Las Dashwood estaban instaladas ahora en Barton con bastante comodidad. La casa y el jardín, con todos los objetos que los rodeaban, ya les eran familiares; poco a poco retomaban las ocupaciones cotidianas que habían dado la mitad de su encanto a Norland, pero esta vez con mucho mayor placer que el que allí habían logrado desde la muerte de su padre. Sir John Middleton, que las visitó diariamente durante los primeros quince días y que no estaba acostumbrado a ver demasiados quehaceres en su hogar, no podía ocultar su asombro por encontrarlas siempre ocupadas.

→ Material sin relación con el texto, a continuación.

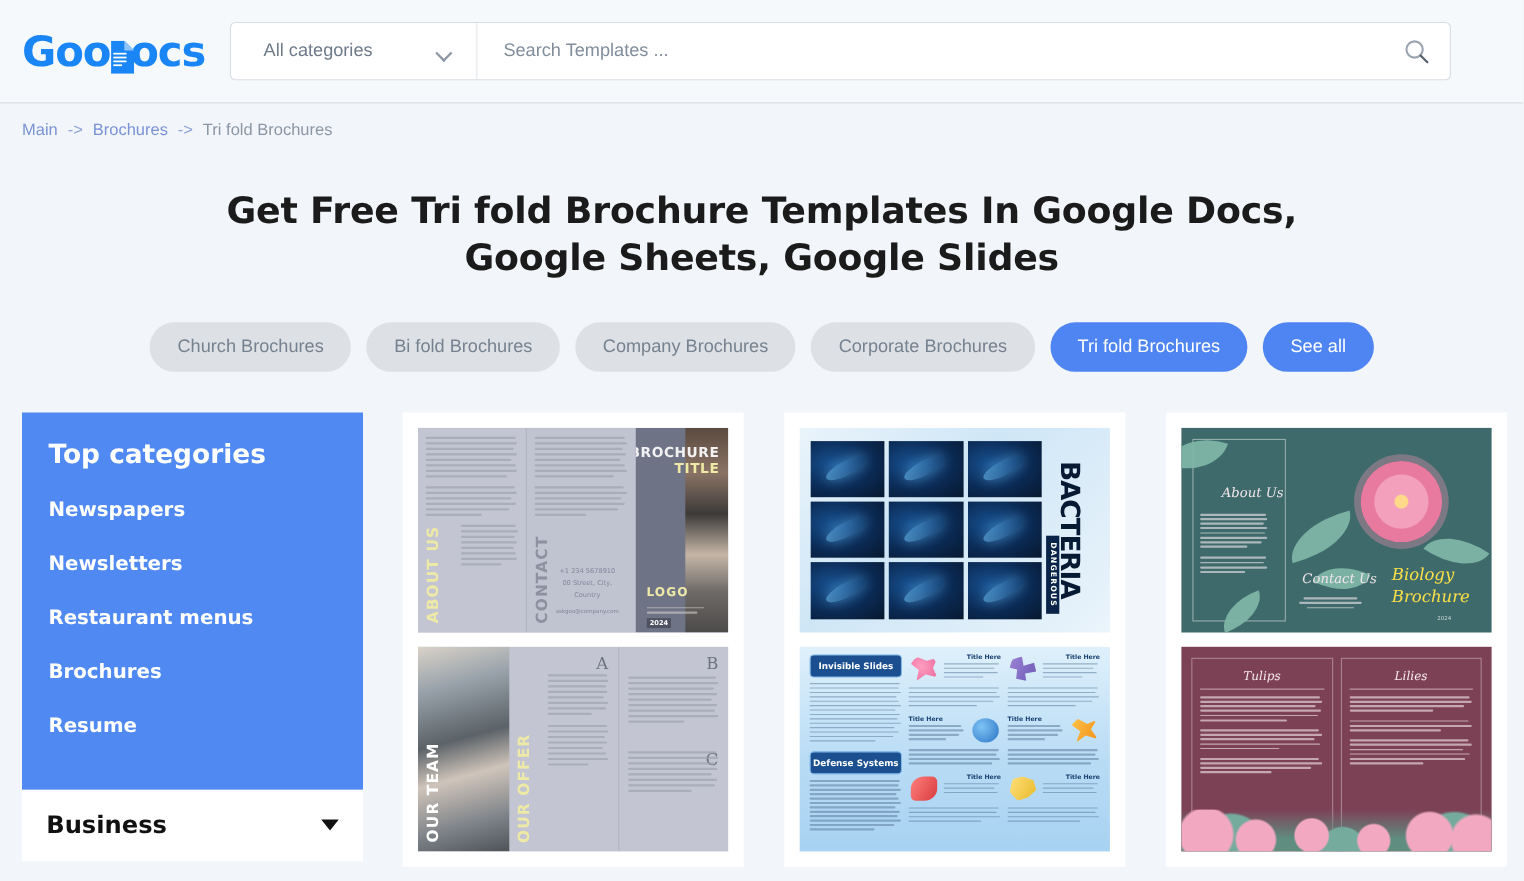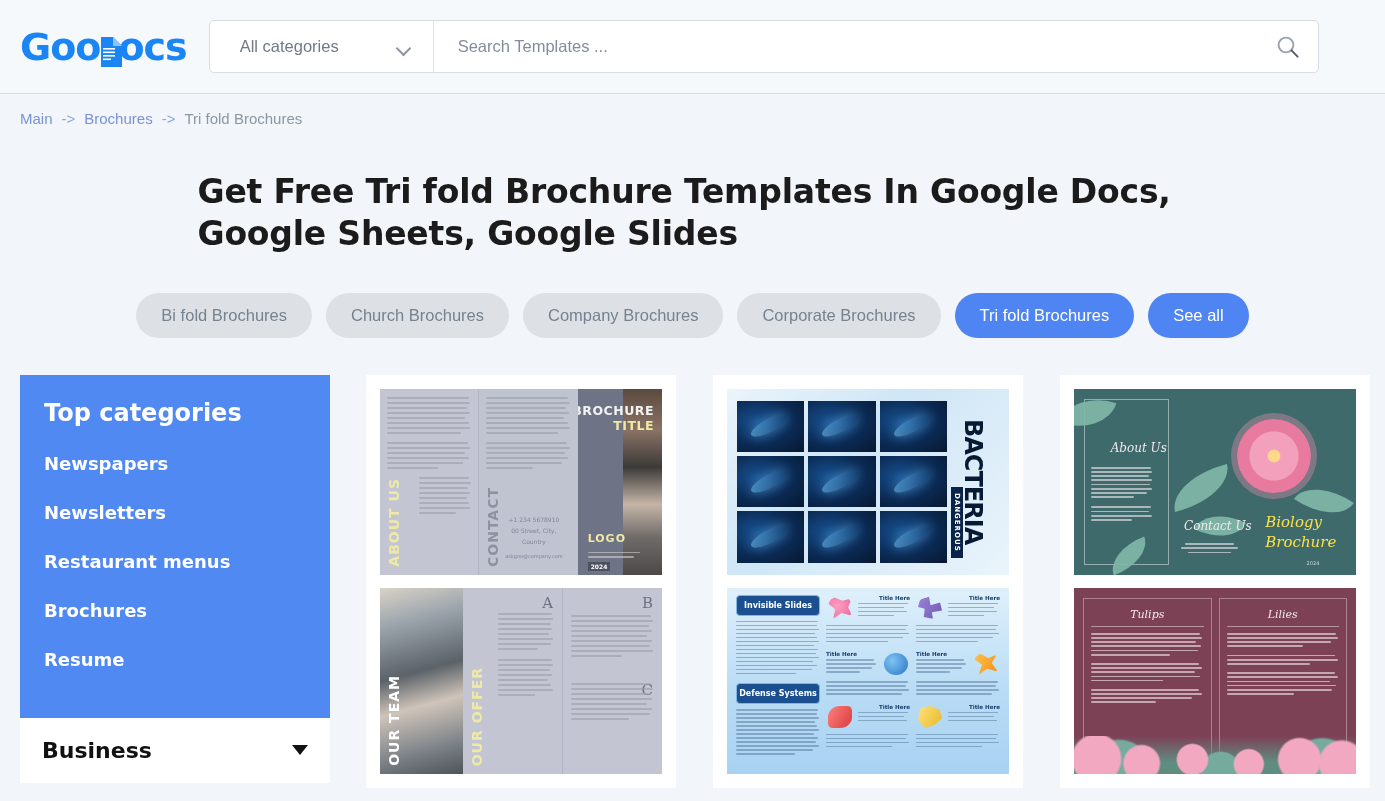--- a/index.html
+++ b/index.html
@@ -107,7 +107,7 @@
   .page-title {
     margin: 44px auto 0;
     max-width: 1110px;
-    text-align: left;
+    text-align: center;
     font-size: 33px;
     line-height: 1.27;
     font-weight: 700;

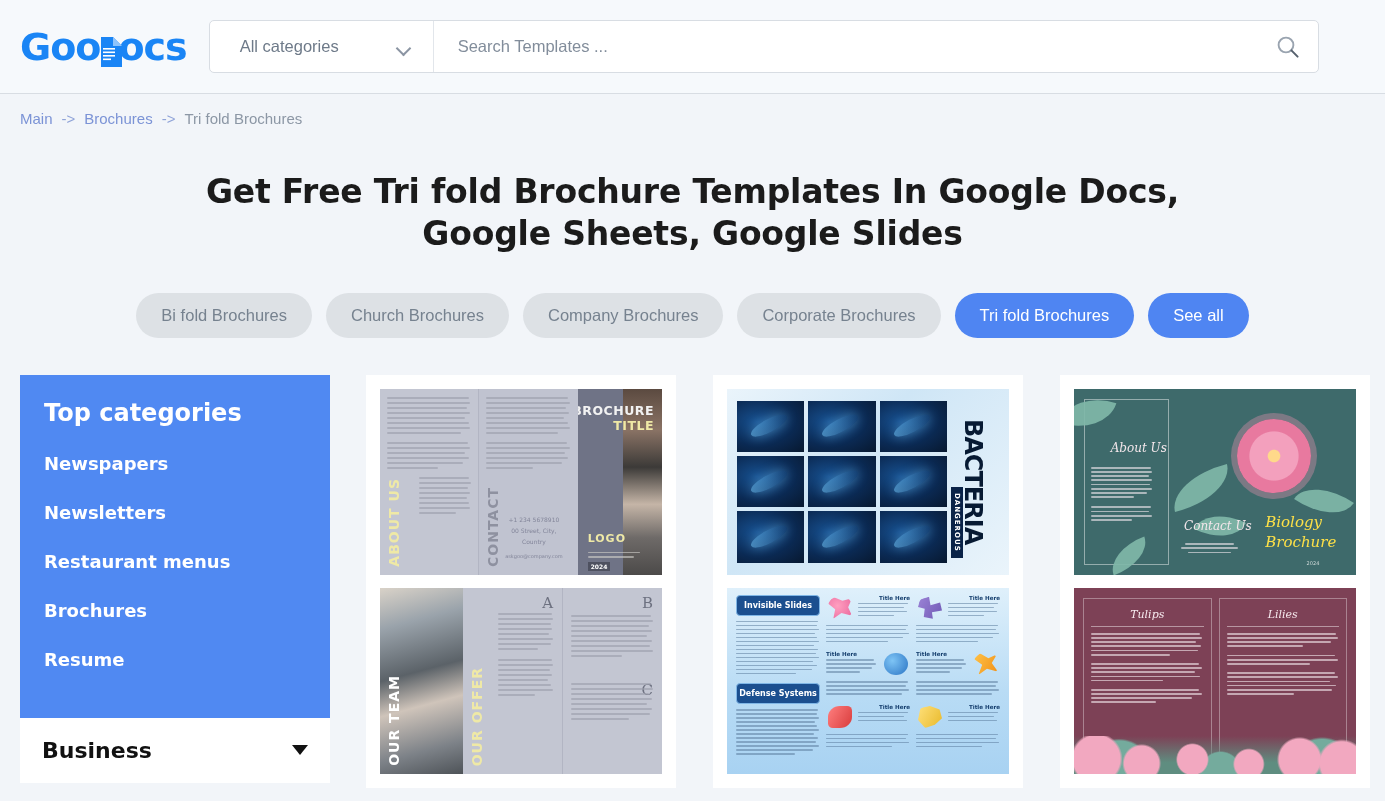--- a/index.html
+++ b/index.html
@@ -460,8 +460,8 @@
 <h1 class="page-title">Get Free Tri fold Brochure Templates In Google Docs, Google Sheets, Google Slides</h1>
 
 <div class="chips">
+  <button class="chip">Church Brochures</button>
   <button class="chip">Bi fold Brochures</button>
-  <button class="chip">Church Brochures</button>
   <button class="chip">Company Brochures</button>
   <button class="chip">Corporate Brochures</button>
   <button class="chip active">Tri fold Brochures</button>

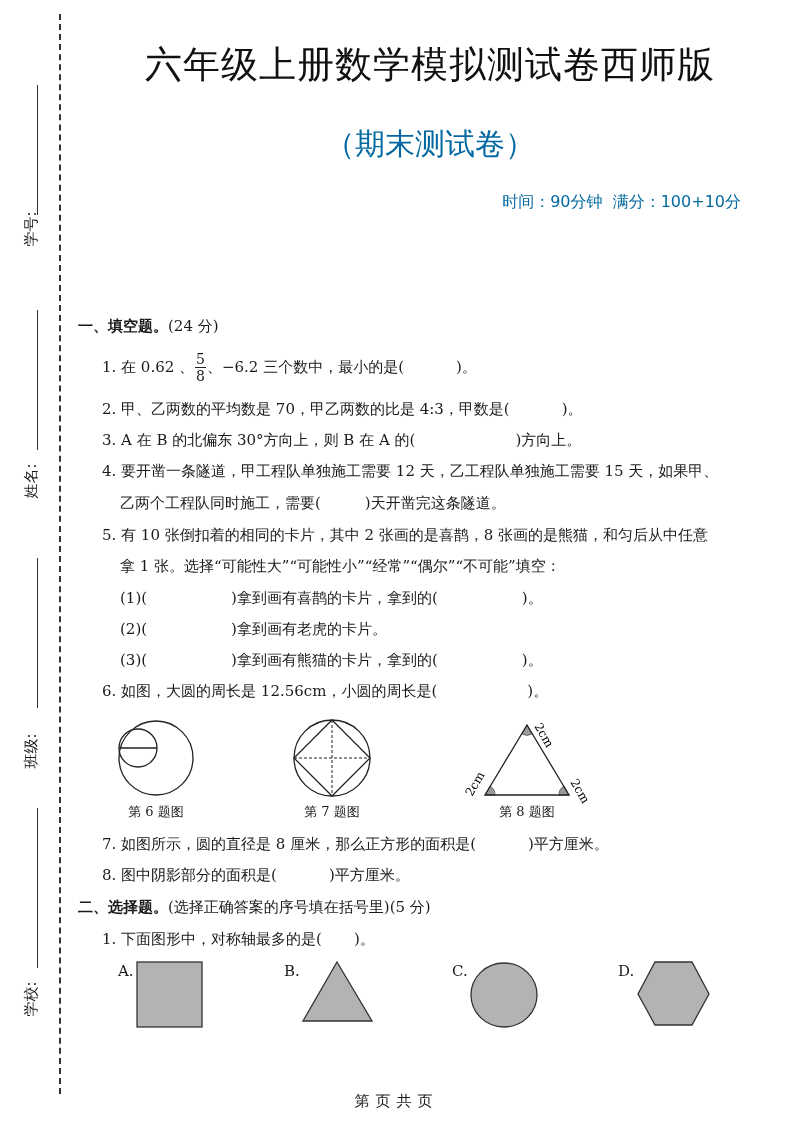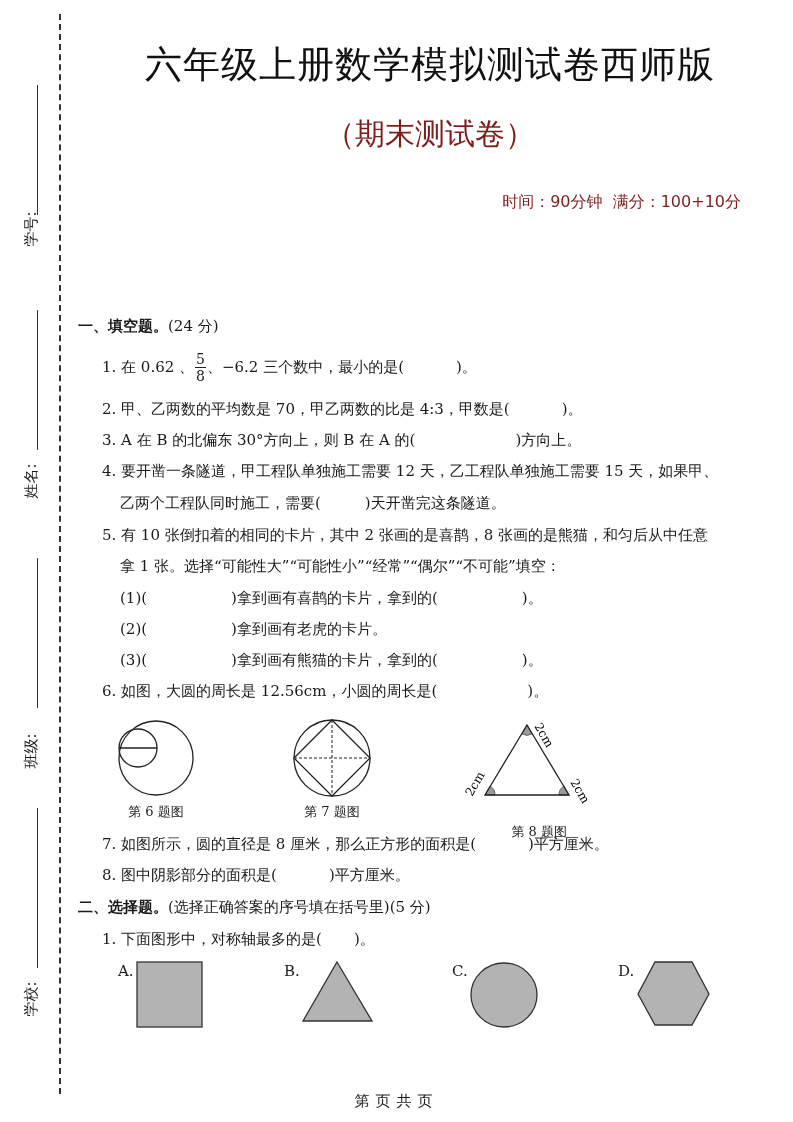--- a/index.html
+++ b/index.html
@@ -10,7 +10,7 @@
   .bind-label { position: absolute; left: 20px; width: 22px; font-family: "DejaVu Sans", sans-serif; font-size: 15px; transform: rotate(-90deg); transform-origin: center; white-space: nowrap; text-align: center; }
 
   .title { position: absolute; left: 100px; top: 40px; width: 660px; text-align: center; font-family: "DejaVu Sans", sans-serif; font-size: 37px; letter-spacing: 1px; color: #111; }
-  .subtitle { position: absolute; left: 100px; top: 114px; width: 660px; text-align: center; font-family: "DejaVu Sans", sans-serif; font-size: 30px; color: #7f1d1d; }
+  .subtitle { position: absolute; left: 100px; top: 124px; width: 660px; text-align: center; font-family: "DejaVu Sans", sans-serif; font-size: 30px; color: #0369a1; }
 
   .meta { position: absolute; right: 52px; top: 192px; font-family: "DejaVu Sans", sans-serif; font-size: 16px; color: #7f1d1d; }
 

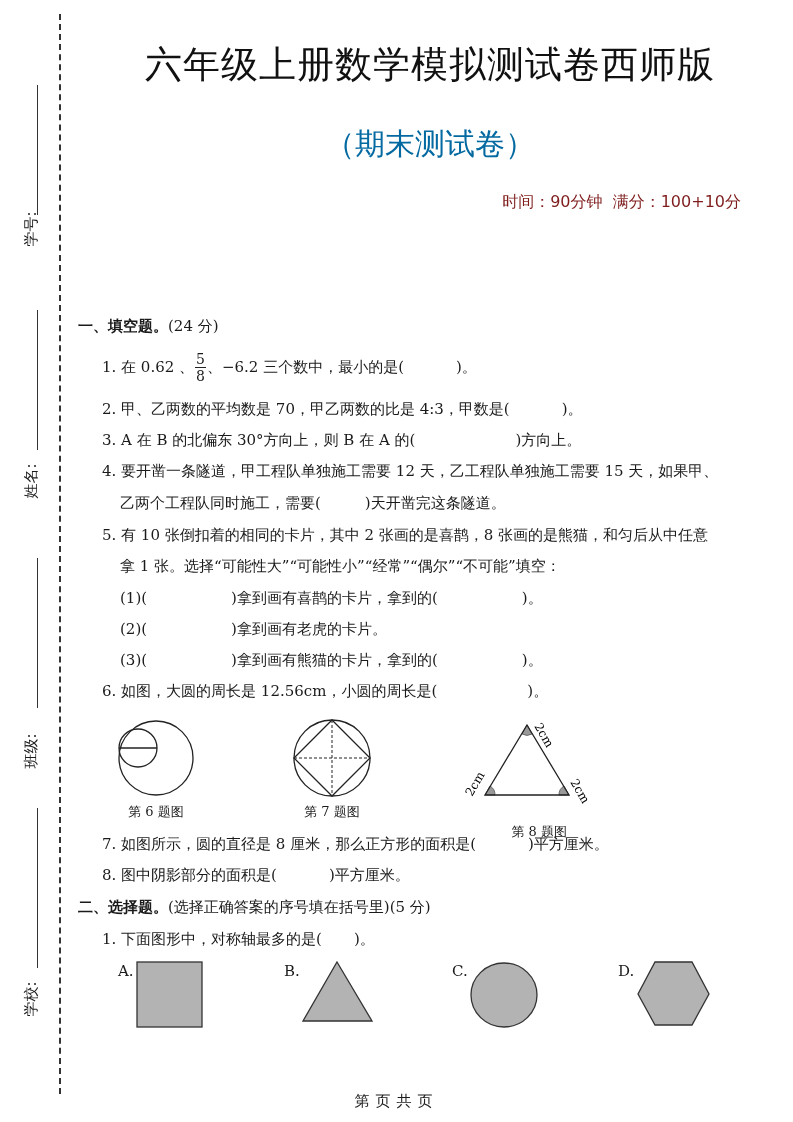--- a/index.html
+++ b/index.html
@@ -12,7 +12,7 @@
   .title { position: absolute; left: 100px; top: 40px; width: 660px; text-align: center; font-family: "DejaVu Sans", sans-serif; font-size: 37px; letter-spacing: 1px; color: #111; }
   .subtitle { position: absolute; left: 100px; top: 124px; width: 660px; text-align: center; font-family: "DejaVu Sans", sans-serif; font-size: 30px; color: #0369a1; }
 
-  .meta { position: absolute; right: 52px; top: 192px; font-family: "DejaVu Sans", sans-serif; font-size: 16px; color: #7f1d1d; }
+  .meta { position: absolute; right: 52px; top: 192px; font-family: "DejaVu Sans", sans-serif; font-size: 16px; color: #0369a1; }
 
   table.score { position: absolute; left: 111px; top: 216px; width: 633px; border-collapse: collapse; font-family: "DejaVu Sans", sans-serif; }
   table.score td { border: 1.5px solid #444; height: 42px; text-align: center; font-size: 19px; padding: 0; }

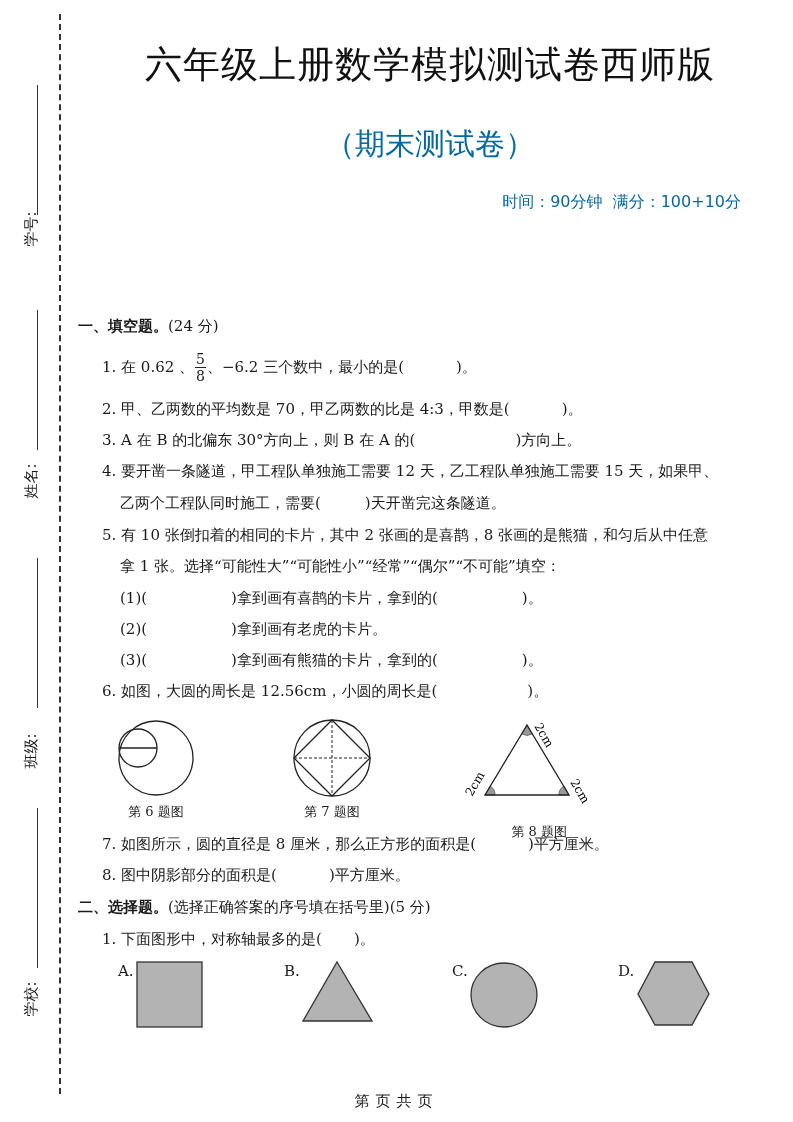--- a/index.html
+++ b/index.html
@@ -125,7 +125,7 @@
   <text x="108" y="70" font-size="12" font-family="DejaVu Serif, serif" transform="rotate(60 108 70)">2cm</text>
   <text x="10" y="85" font-size="12" font-family="DejaVu Serif, serif" transform="rotate(-60 10 85)">2cm</text>
 </svg>
-<div class="fig-cap" style="left:487px;top:823px;width:80px;text-align:right;">第 8 题图</div>
+<div class="fig-cap" style="left:487px;top:803px;width:80px;">第 8 题图</div>
 
 <div class="q" style="top:835px;">
   <span>7. 如图所示，圆的直径是 8 厘米，那么正方形的面积是(</span><span class="gap" style="width:52px;"></span><span>)平方厘米。</span>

Sus, visitantes, excepto los de Barton Park, no eran muchos. A pesar de los perentorios ruegos de sir John para que se integraran más al vecindario y de haberles asegurado repetidamente que su carruaje estaba siempre a su disposición, la independencia de espíritu de la señora Dashwood venció su deseo de vida social para sus hijas; y con gran decisión rehusó visitar a ninguna familia cuya casa quedara a mayor distancia que la que se podía recorrer caminando. Había pocas que cumplieran tal requisito, y no todas ellas eran asequibles. Aproximadamente a milla y media de la cabaña, junto al angosto y sinuoso valle de Allenham, que nacía del de Barton, tal como ya se ha descrito, en una de sus primeras caminatas las muchachas habían descubierto una mansión de aire respetable que, al recordarles un poco a Norland, despertó interés en sus imaginaciones y las hizo desear conocerla más. Pero a sus preguntas les respondieron que su propietaria, una dama anciana de muy buen carácter, desgraciadamente estaba demasiado débil para compartir con el resto del mundo y nunca se alejaba de su hogar.